→ Problem to solve: Output, word for word, the line that contains "html: none ->" and all lines after it in the records below, omitting pictures.

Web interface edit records

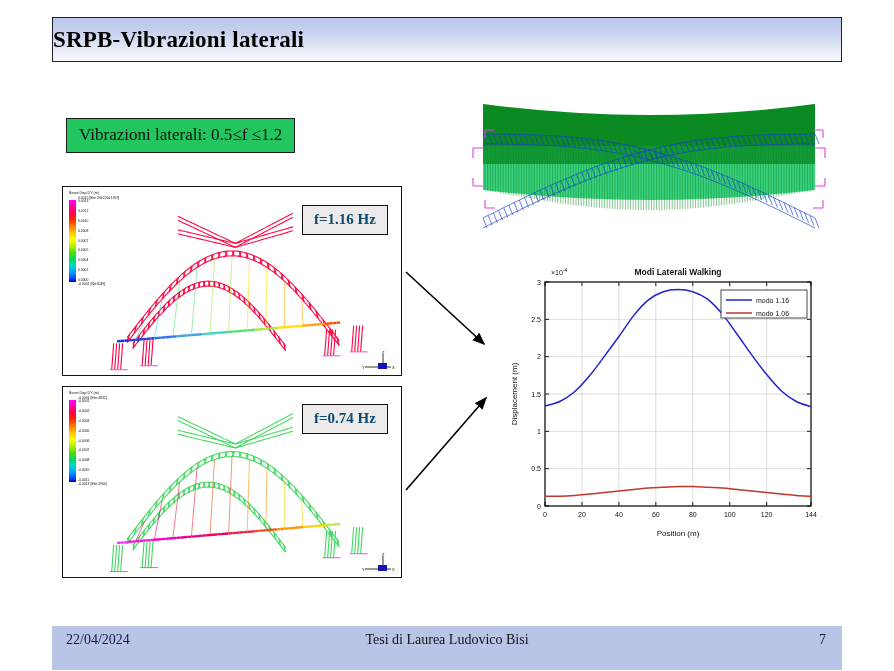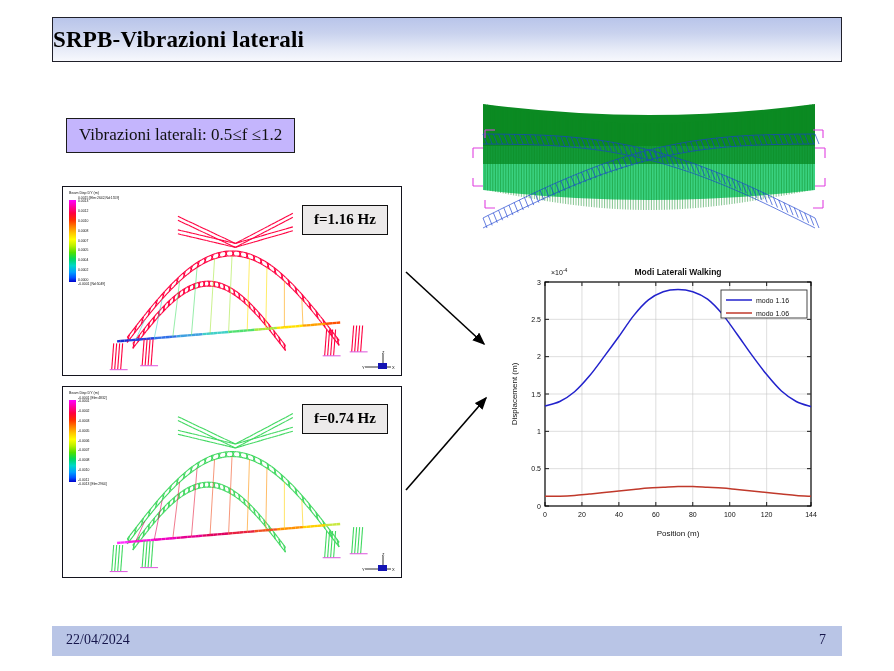"Vibrazioni laterali: 0.5≤f ≤1.2" .caption-box { background: #c4b5fd -> #22c55e }
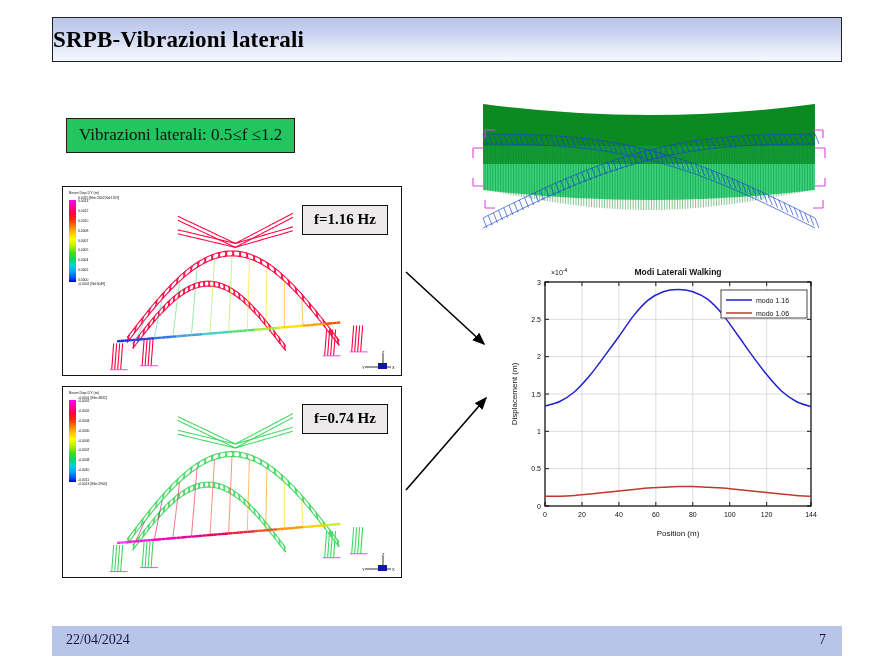"f=1.16 Hz" .freq-tag { color: #000000 -> #0c4a6e }
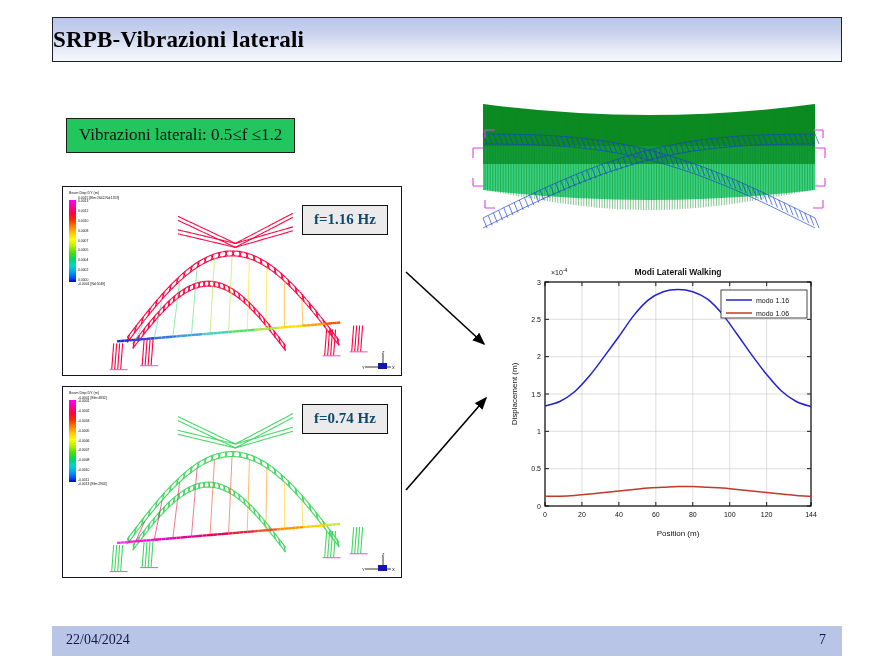"22/04/2024" .footer-bar { height: 30px -> 44px }
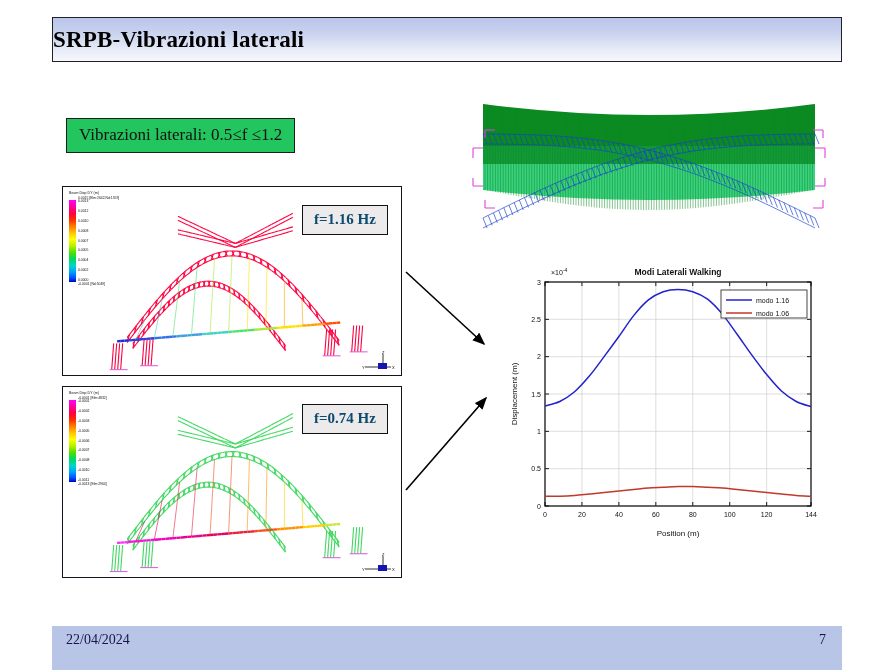"Tesi di Laurea Ludovico Bisi" span.f-center { html: none -> <span>Tesi di Laurea Ludovico Bisi</span> }
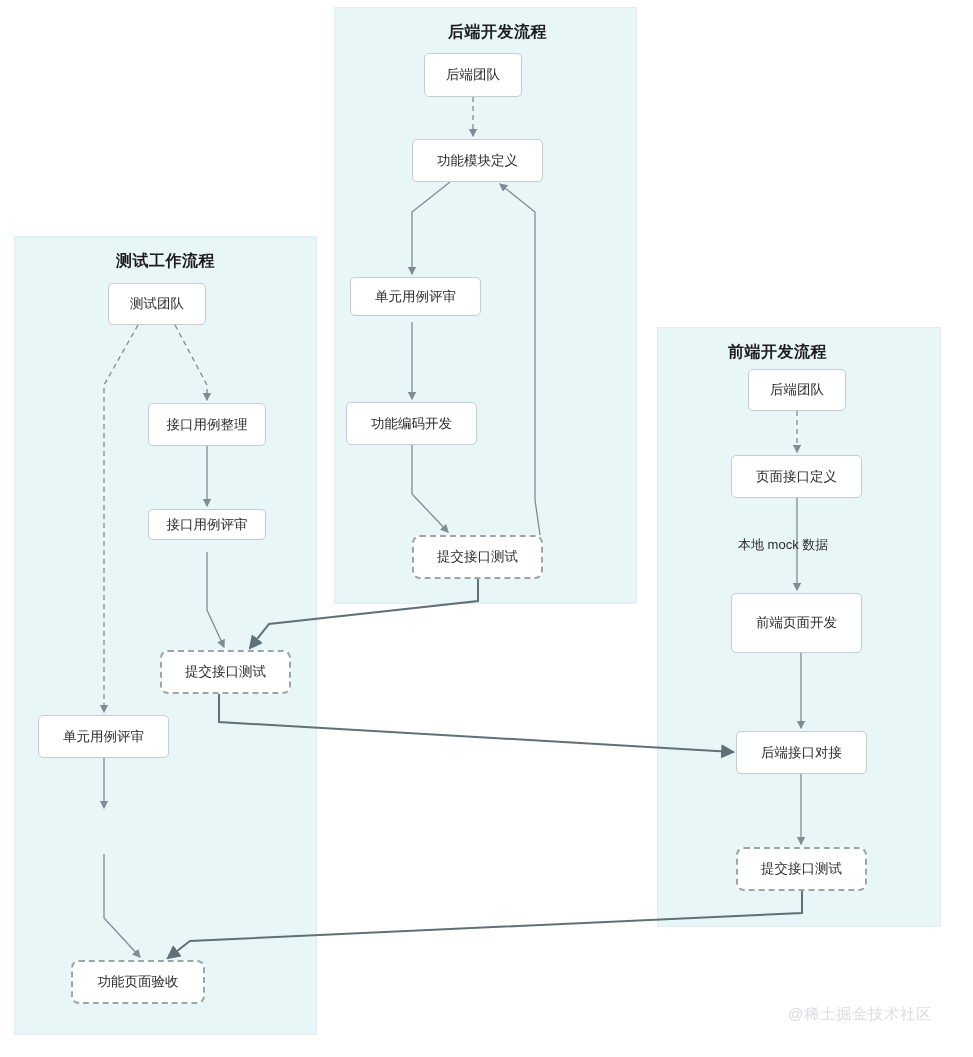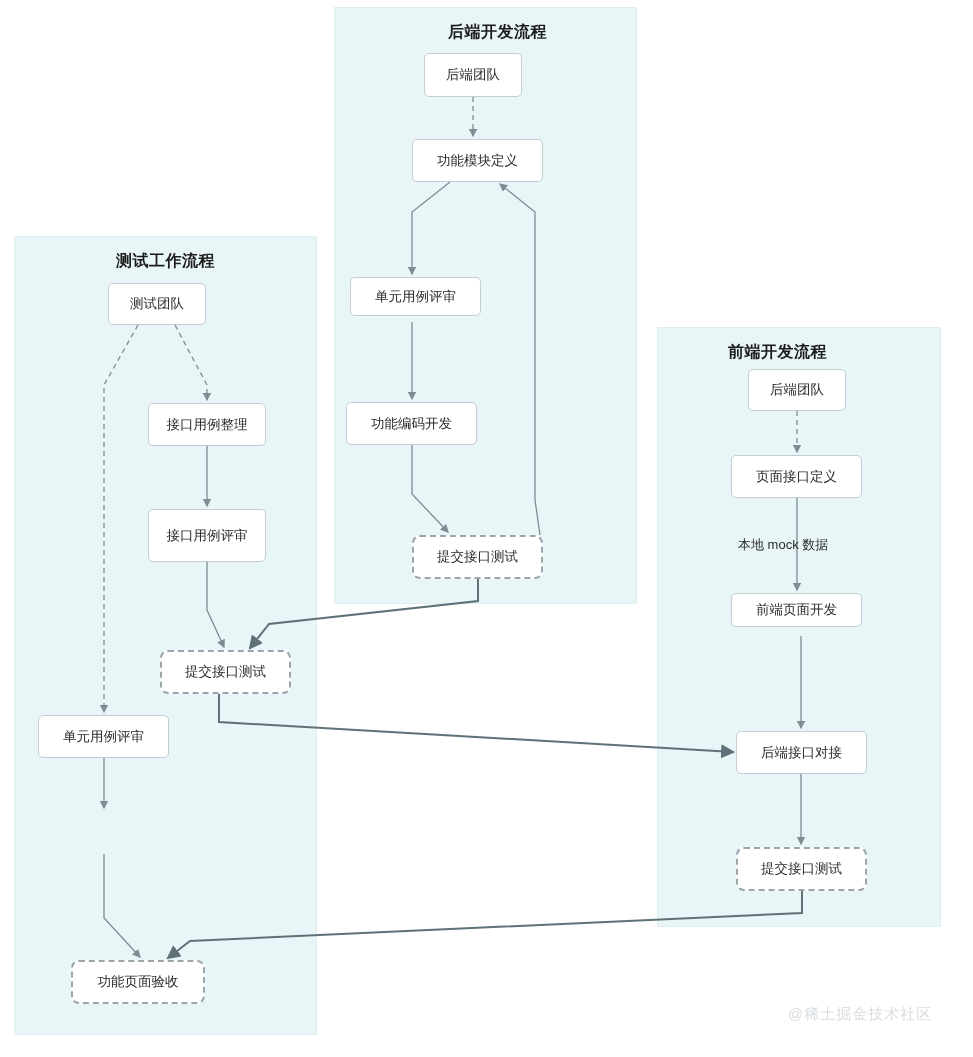"接口用例评审" div.node { height: 53px -> 31px }
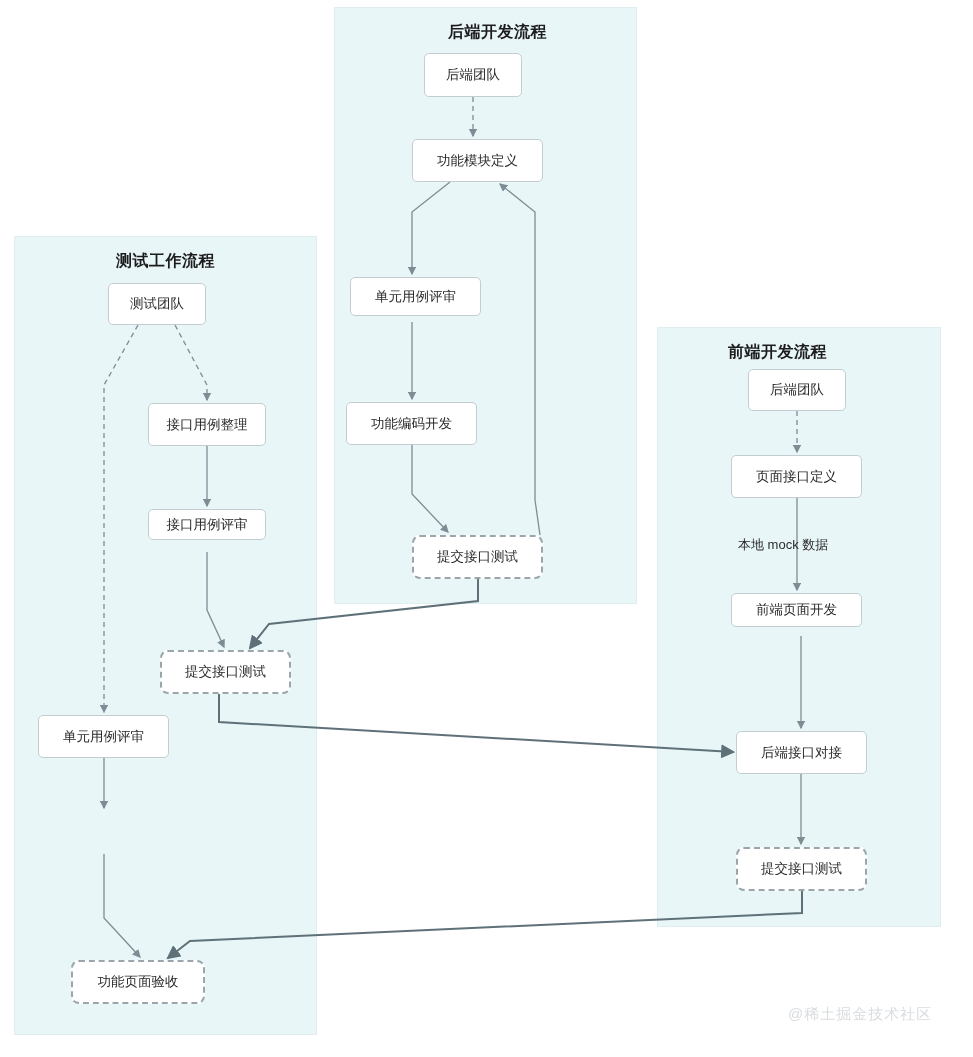"前端页面开发" div.node { height: 34px -> 60px }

→ Reply to the exercise:
"Tesi di Laurea Ludovico Bisi" span.f-center { html: none -> <span>Tesi di Laurea Ludovico Bisi</span> }
"接口用例评审" div.node { height: 53px -> 31px }
"前端页面开发" div.node { height: 34px -> 60px }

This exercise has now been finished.